----- Recorded data -----

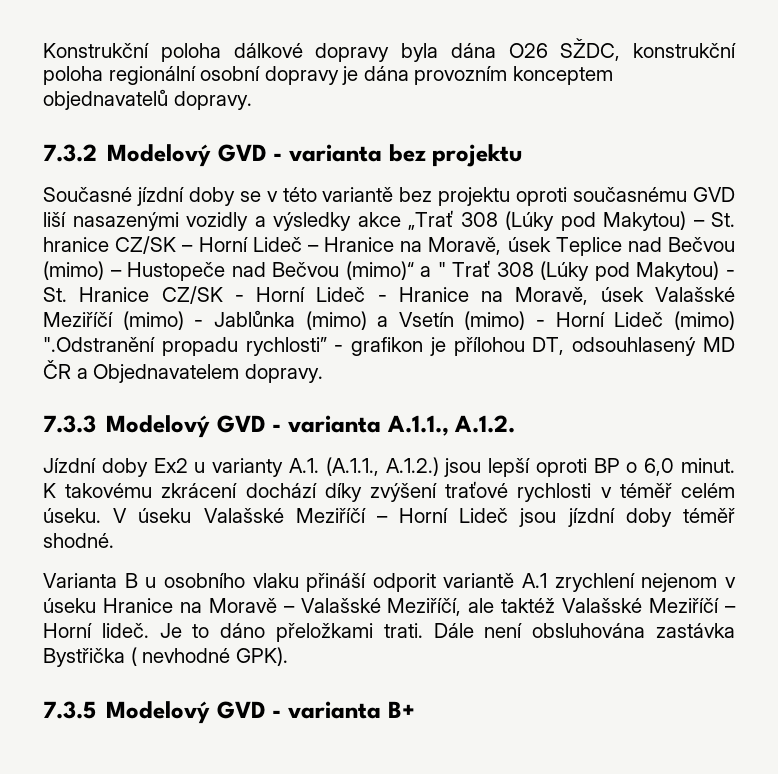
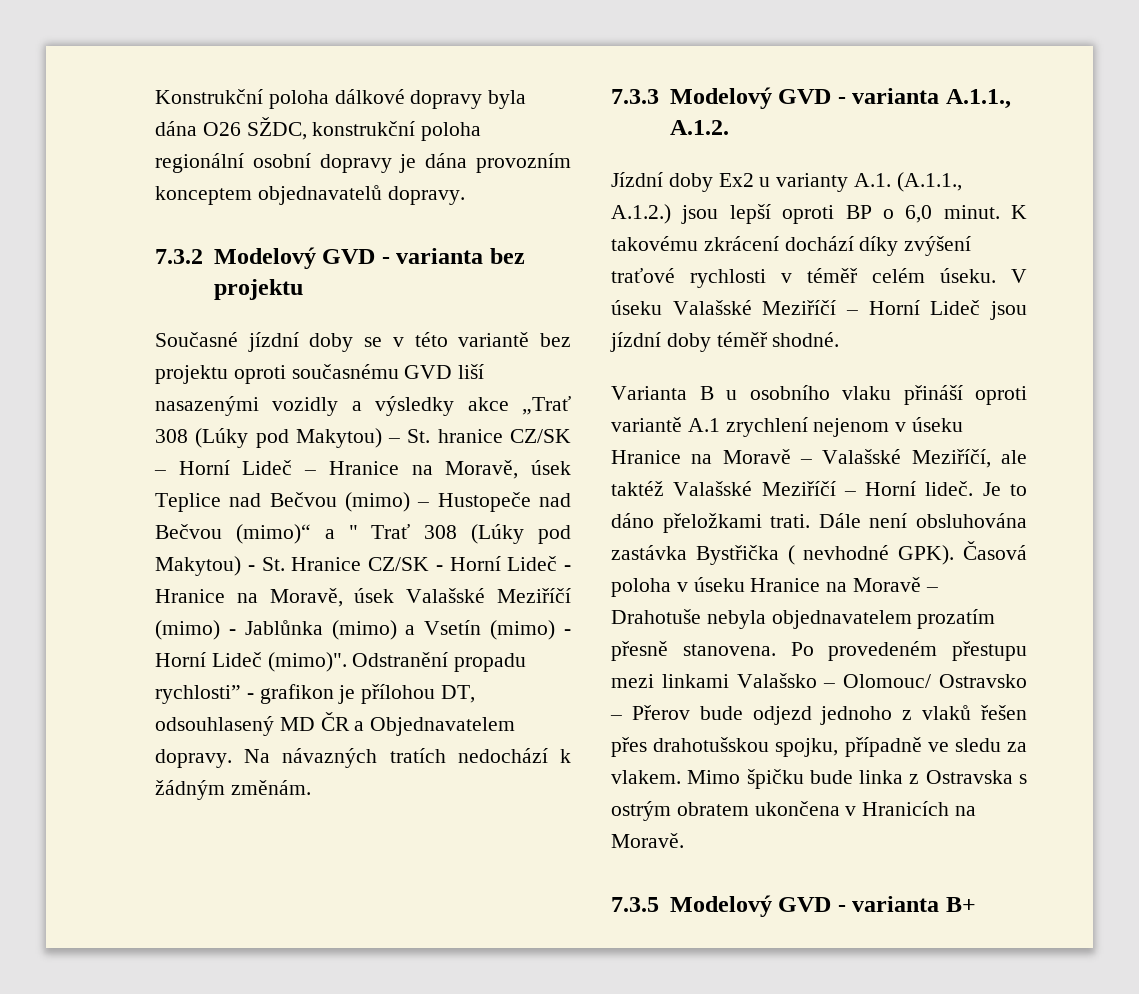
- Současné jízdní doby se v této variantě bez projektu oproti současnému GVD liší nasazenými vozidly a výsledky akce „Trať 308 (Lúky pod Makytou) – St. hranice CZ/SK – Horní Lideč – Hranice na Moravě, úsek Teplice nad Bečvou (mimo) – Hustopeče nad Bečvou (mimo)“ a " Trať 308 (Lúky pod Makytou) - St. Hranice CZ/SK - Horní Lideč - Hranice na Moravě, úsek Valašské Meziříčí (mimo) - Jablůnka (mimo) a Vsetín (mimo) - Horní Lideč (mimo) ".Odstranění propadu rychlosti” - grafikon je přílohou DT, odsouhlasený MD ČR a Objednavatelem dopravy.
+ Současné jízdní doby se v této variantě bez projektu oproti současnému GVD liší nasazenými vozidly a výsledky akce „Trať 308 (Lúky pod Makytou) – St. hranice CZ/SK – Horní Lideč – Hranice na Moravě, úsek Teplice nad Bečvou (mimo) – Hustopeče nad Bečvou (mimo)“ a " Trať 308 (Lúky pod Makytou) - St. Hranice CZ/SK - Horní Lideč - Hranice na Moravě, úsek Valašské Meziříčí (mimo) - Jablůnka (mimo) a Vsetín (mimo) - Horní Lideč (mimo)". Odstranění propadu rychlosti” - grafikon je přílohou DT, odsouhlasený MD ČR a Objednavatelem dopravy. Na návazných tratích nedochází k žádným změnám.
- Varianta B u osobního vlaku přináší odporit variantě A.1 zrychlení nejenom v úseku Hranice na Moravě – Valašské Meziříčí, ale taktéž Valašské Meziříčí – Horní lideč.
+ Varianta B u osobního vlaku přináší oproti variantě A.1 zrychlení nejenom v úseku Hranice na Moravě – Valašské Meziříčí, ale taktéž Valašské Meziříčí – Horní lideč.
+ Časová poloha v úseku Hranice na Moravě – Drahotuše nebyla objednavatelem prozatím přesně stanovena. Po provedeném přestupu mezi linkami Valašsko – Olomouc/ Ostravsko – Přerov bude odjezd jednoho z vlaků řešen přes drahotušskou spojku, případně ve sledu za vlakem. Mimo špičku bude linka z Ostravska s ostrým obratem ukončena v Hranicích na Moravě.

-----
----- Recorded data -----

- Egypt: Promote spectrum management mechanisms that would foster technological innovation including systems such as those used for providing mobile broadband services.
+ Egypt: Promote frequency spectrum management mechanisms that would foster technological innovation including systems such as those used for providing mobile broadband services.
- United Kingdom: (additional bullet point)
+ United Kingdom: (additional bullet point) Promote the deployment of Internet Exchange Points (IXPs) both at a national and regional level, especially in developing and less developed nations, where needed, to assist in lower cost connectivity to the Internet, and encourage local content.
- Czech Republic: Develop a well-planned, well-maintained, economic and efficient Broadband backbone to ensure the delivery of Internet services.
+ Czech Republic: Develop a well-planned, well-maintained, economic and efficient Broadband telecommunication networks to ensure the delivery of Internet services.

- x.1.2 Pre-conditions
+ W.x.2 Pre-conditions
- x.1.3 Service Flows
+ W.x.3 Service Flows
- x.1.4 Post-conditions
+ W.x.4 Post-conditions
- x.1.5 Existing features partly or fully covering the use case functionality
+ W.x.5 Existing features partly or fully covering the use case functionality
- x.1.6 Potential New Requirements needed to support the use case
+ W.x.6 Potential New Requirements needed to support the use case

-----

What to produce - Please give again the lines above between the line holding "- Egypt: Promote" and the line holding "- Czech Republic: Develop", inclusive, exactly as they are and with nothing added.

Answer -
- Egypt: Promote spectrum management mechanisms that would foster technological innovation including systems such as those used for providing mobile broadband services.
+ Egypt: Promote frequency spectrum management mechanisms that would foster technological innovation including systems such as those used for providing mobile broadband services.
- United Kingdom: (additional bullet point)
+ United Kingdom: (additional bullet point) Promote the deployment of Internet Exchange Points (IXPs) both at a national and regional level, especially in developing and less developed nations, where needed, to assist in lower cost connectivity to the Internet, and encourage local content.
- Czech Republic: Develop a well-planned, well-maintained, economic and efficient Broadband backbone to ensure the delivery of Internet services.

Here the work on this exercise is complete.